5. Defendant's Notice of Filing Deposition Transcript of Jayan Palekar in Support of Defendant's Motion for Summary Judgment and Incorporated Memorandum of Law (Doc. No. 41, filed Oct. 1, 2007);
6. Defendant's Notice of Filing Deposition Transcript of Leon Robinson in Support of Defendant's Motion for Summary Judgment and Incorporated Memorandum of Law (Doc. No. 42, filed Oct. 1, 2007);
7. Defendant's Notice of Filing Deposition Transcript of Susan Clarke-Johnson in Support of Defendant's Motion for Summary Judgment and Incorporated Memorandum of Law (Doc. No. 43, filed Oct. 1, 2007); and
8. Plaintiff's Memorandum of Law in Opposition to Defendant's Motion for Summary Judgment (Doc. No. 48, filed Nov. 5, 2007).

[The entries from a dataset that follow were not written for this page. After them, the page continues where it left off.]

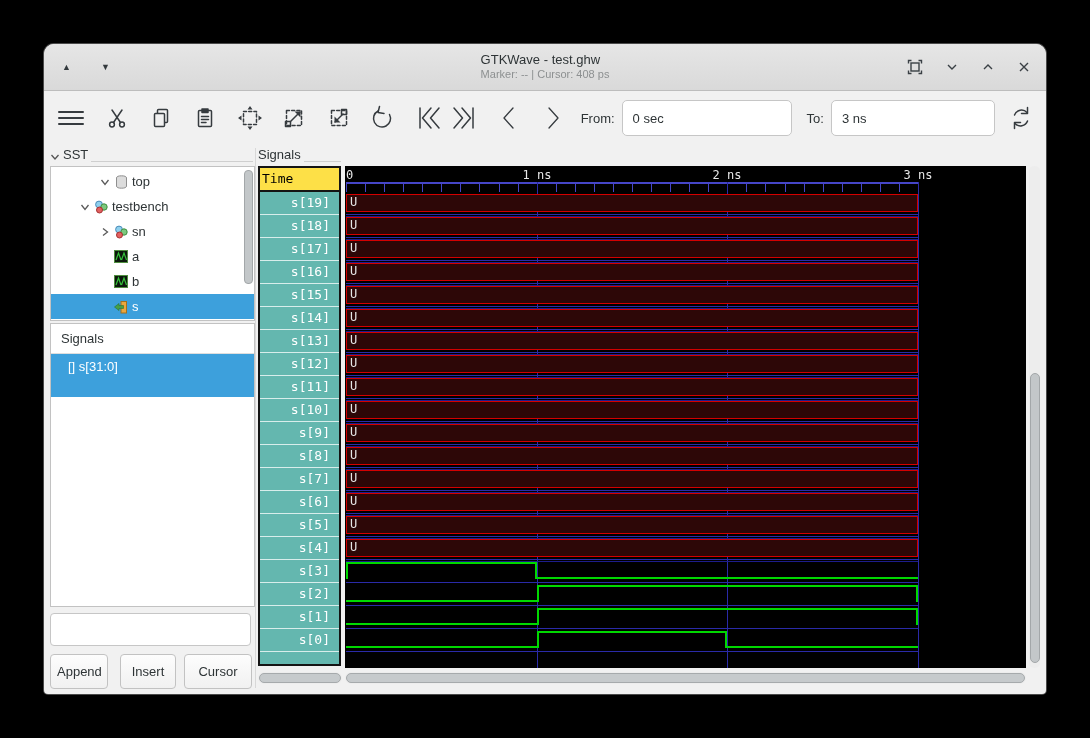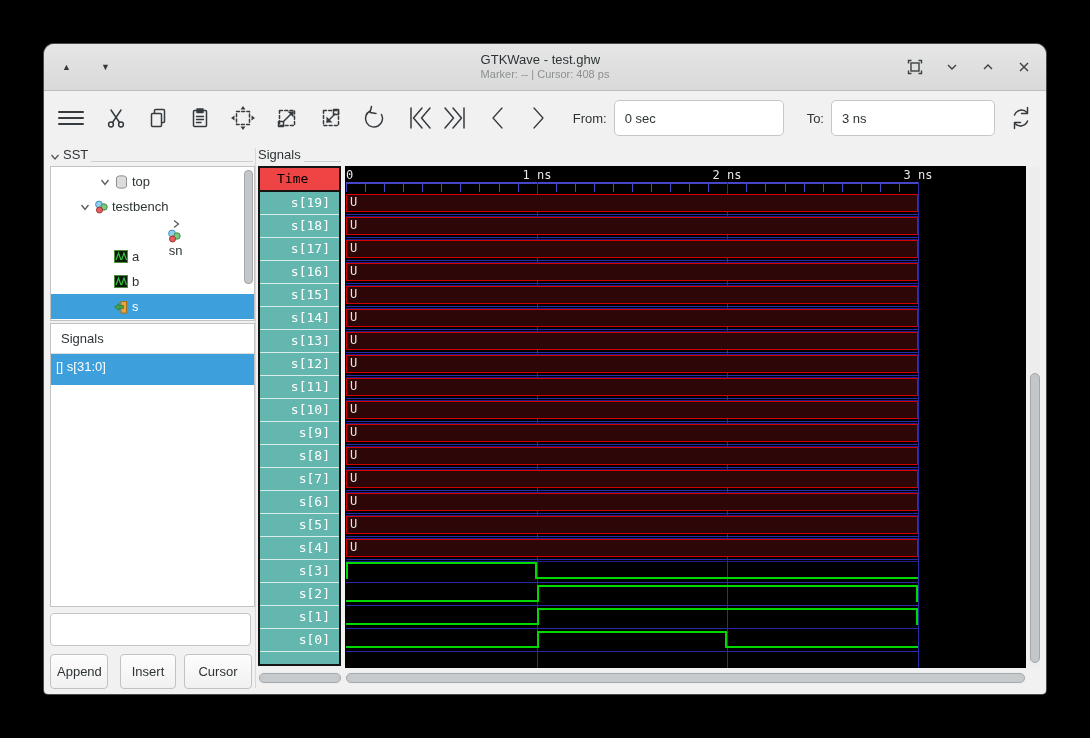"From:" .tb-label { margin-left: 16px -> 8px }
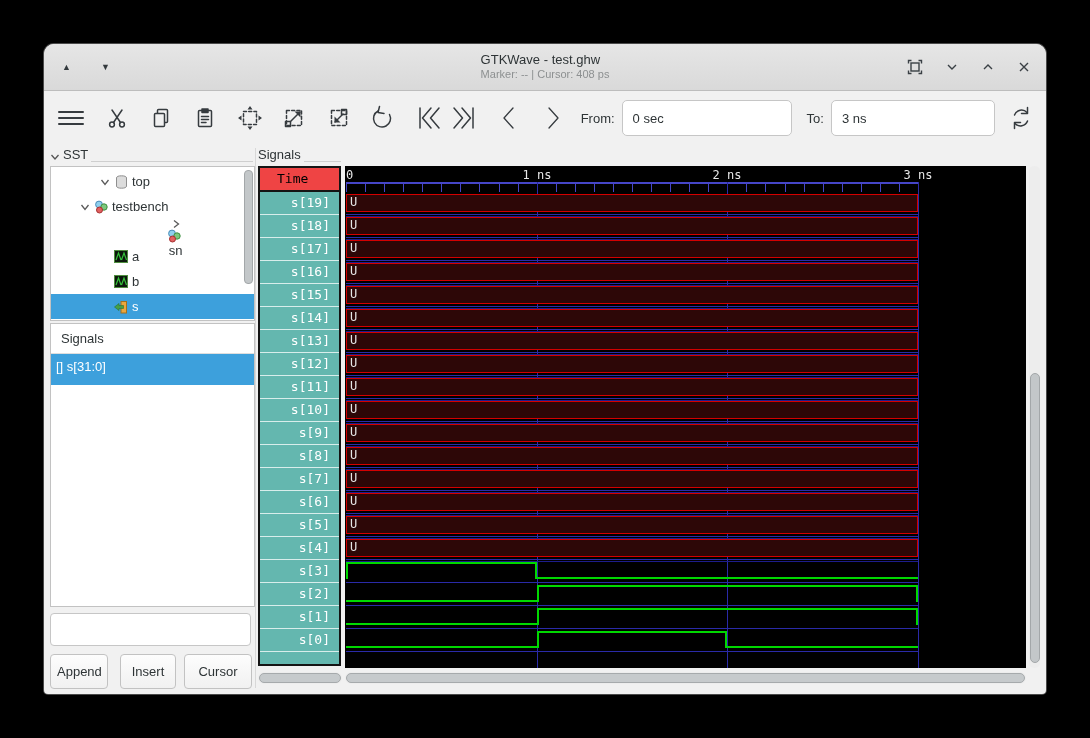"Time" .time-header { background: #ef4444 -> #fde047; padding-left: 17px -> 2px }
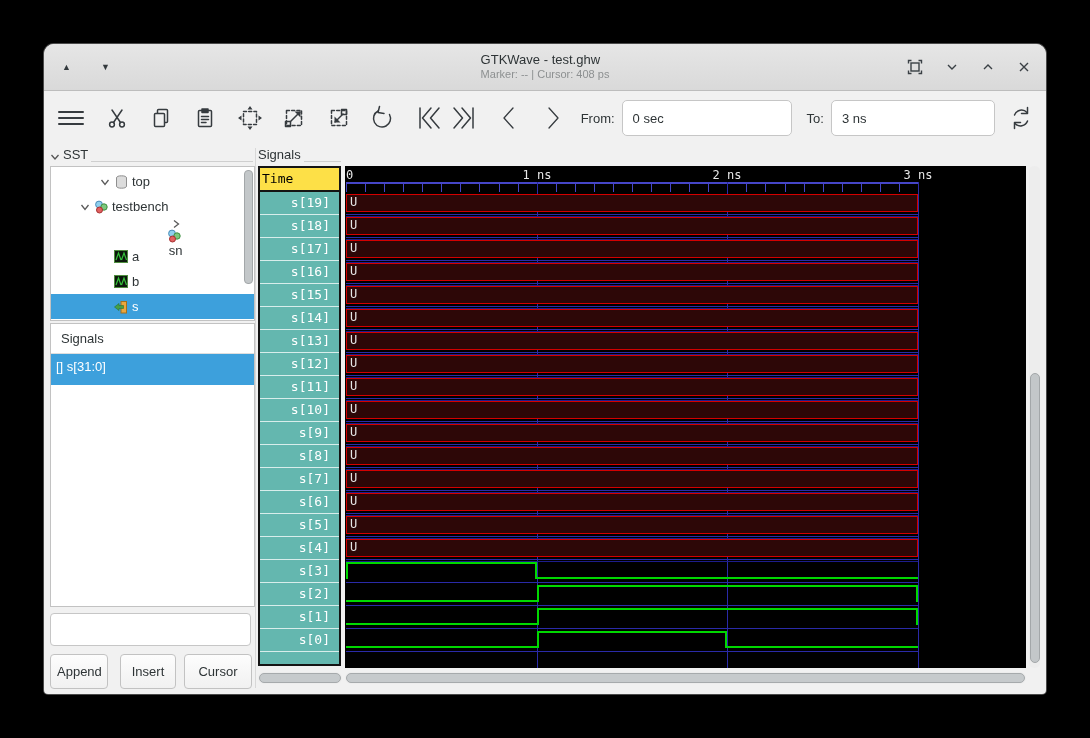"sn" div.tree-row { flex-direction: column -> none }
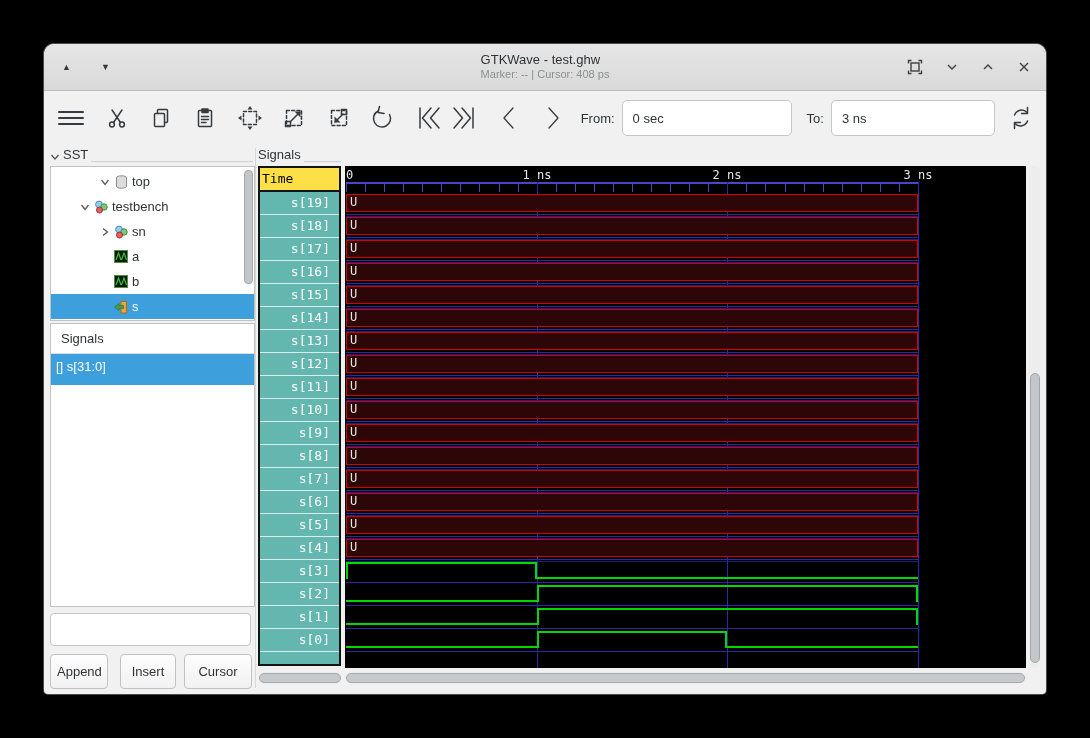"[] s[31:0]" .list-item { height: 31px -> 43px; padding-left: 5px -> 17px }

Due to the voluminous nature of Defendants' record, the Court requested that it be delivered in paper form. Therefore, citations to Defendants' record are not always indicated with CM/ECF electronic docketing numbers.

This deposition was taken on January 4, 2007 in a case that one of Plaintiff's co-workers brought for sexual harassment. (Doc. No. 38, p. 75). This deposition will be cited as "Ward 1, p. ___."

This deposition was taken in three parts and will be cited as "Ward 2." (Doc. No. 39). Volume I was taken on August 16, 2007 and will be cited as "Ward 2.1, p. ___." ( Id.) Volume II was taken on August 27, 2007 and will be cited as "Ward 2.2, p. ___." ( Id.) Volume III was taken on September 7, 2007 and will be cited as "Ward 2.3, p. ___." ( Id.)

This deposition will be cited as "Phillips, p. ___."

This deposition will be cited as "Robinson, p. ___."

Background

Defendant Ortho Biotech Products, L.P. is a wholly owned subsidiary of Defendant Johnson and Johnson. (Doc. No. 37-2, ¶ 3). Defendants hired Plaintiff as a Senior Product Specialist for the Florida District on February 4, 2000. ( Id. at ¶ 5). Plaintiff was responsible for marketing and selling the drug Procrit. (Ward 2.1, p. 171). Plaintiff Cheryl Ward was born on January 10, 1952. (Ward 2.1, p. 12). Before working for Defendants, Plaintiff owned and operated a company that sold medical equipment. (Ward 2.1, pp. 38-39).

Defendants' sales force for Procrit was organized into a hierarchical structure supervised by a Regional Business Director. (Phillips, p. 63). There were multiple District Managers who reported directly to the Regional Business Director. ( Id.) The District Managers directly supervised the sales force consisting of the following three layers: (1) Product Specialists; (2) Senior Product Specialists; and (3) Territory Managers. ( Id.) Although Territory Managers reported to District Managers, the two positions were independent of each other in the line of progression. (Phillips, p. 70).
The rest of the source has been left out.